Note: This is the first post from part five: possible approaches of the sequence on iterated amplification. The fifth section of the sequence breaks down some of these problems further and describes some possible approaches.
Suppose that I would like to train an RL agent to help me get what I want.
If my preferences could be represented by an easily-evaluated utility function, then I could just use my utility function as the agent’s reward function. But in the real world that’s not what human preferences look like.
So if we actually want to turn our preferences into a reward function suitable for training an RL agent, we have to do some work.
This post is about the straightforward parts of reward engineering. I’m going to deliberately ignore what seem to me to be the hardest parts of the problem. Getting the straightforward parts out of the way seems useful for talking more clearly about the hard parts (and you never know what questions may turn out to be surprisingly subtle).
To simplify things even further, for now I’ll focus on the special case where our agent is taking a single action a. All of the difficulties that arise in the single-shot case also arise in the sequential case, but the sequential case also has its own set of additional complications that deserve their own post.
Throughout the post I will imagine myself in the position of an “overseer” who is trying to specify a reward function R(a) for an agent. You can imagine the overseer as the user themselves, or (more realistically) as a team of engineer and/or researchers who are implementing a reward function intended to expresses the user’s preferences.

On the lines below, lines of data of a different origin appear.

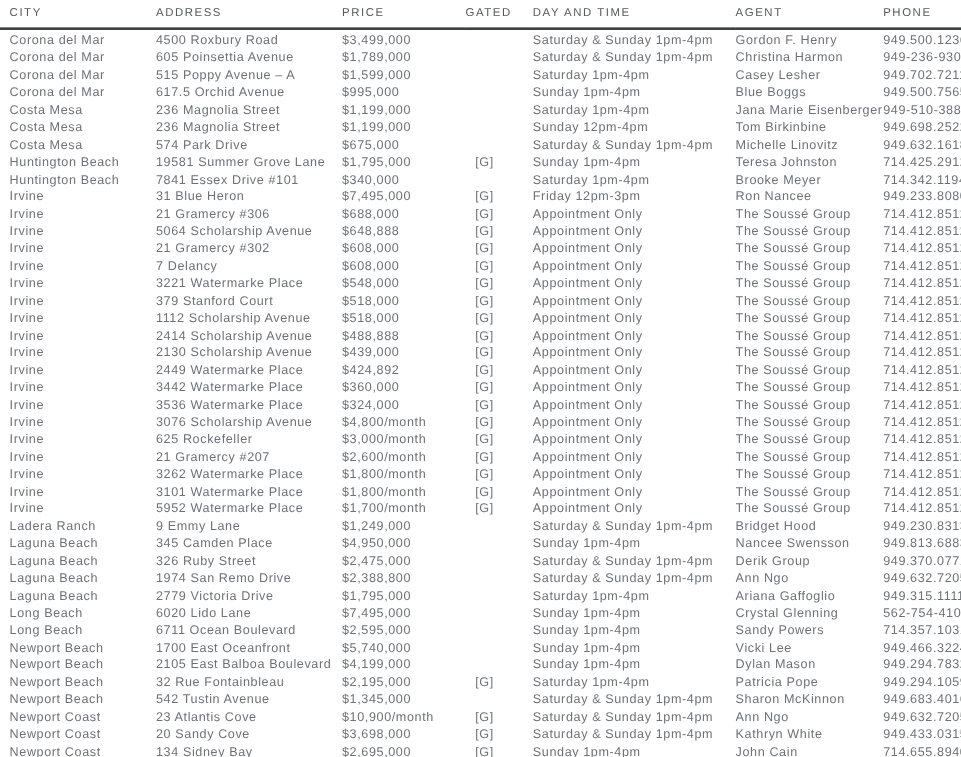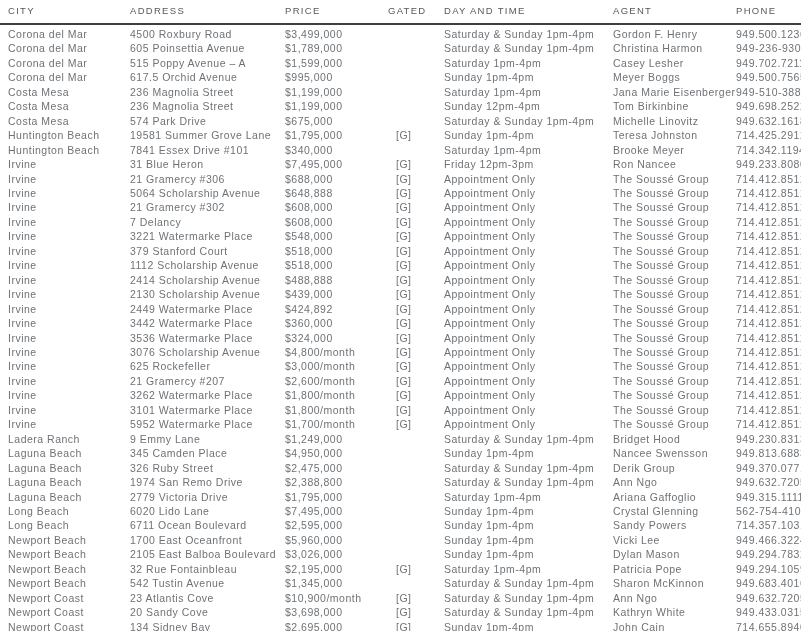"Meyer Boggs" td.cell-agent { text: Meyer -> Blue }
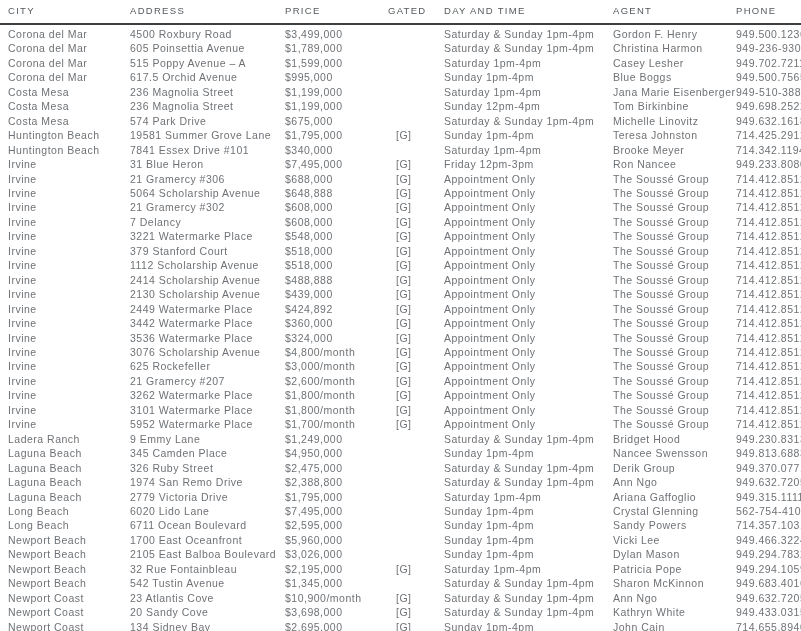"$5,960,000" td.cell-price { text: $5,960,000 -> $5,740,000 }
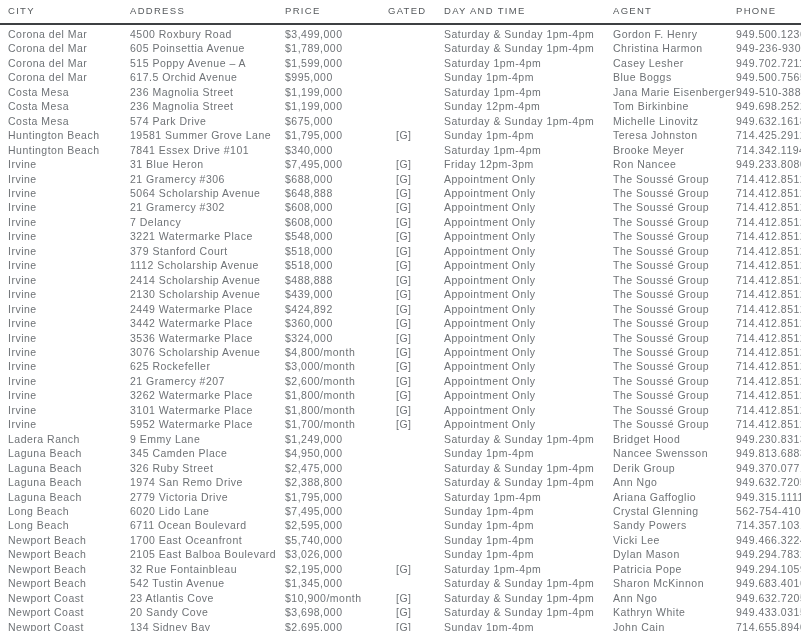"$3,026,000" td.cell-price { text: $3,026,000 -> $4,199,000 }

I’ll often talk about the overseer computing R(a) themselves. This is at odds with the usual situation in RL, where the overseer implements a very fast function for computing R(a) in general (“1 for a win, 0 for a draw, -1 for a loss”). Computing R(a) for a particular action a is strictly easier than producing a fast general implementation, so in some sense this is just another simplification. I talk about why it might not be a crazy simplification in section 6.
- Long time horizons. How do we train RL agents when we care about the long-term effects of their actions?

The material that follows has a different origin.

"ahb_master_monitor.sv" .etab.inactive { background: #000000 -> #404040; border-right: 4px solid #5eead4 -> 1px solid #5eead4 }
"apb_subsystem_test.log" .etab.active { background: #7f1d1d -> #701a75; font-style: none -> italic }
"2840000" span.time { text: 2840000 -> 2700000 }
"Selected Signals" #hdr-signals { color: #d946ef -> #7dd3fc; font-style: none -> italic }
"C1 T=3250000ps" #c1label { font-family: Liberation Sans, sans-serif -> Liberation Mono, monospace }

- Inconsistency and unreliability. How do we handle the fact that we have only imperfect access to our preferences, and different querying strategies are not guaranteed to yield consistent or unbiased answers?

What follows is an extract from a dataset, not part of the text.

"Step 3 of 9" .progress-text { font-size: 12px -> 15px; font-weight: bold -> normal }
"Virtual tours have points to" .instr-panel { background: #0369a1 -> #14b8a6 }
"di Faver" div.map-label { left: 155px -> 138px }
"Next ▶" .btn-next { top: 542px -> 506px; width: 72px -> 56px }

- Normative uncertainty. How do we train an agent to behave well in light of its uncertainty about our preferences?
- Widely varying reward. How do we handle rewards that may vary over many orders of magnitude?
- Sparse reward. What do we do when our preferences are very hard to satisfy, such that they don’t provide any training signal?
- Complex reward. What do we do when evaluating our preferences is substantially more expensive than running the agent?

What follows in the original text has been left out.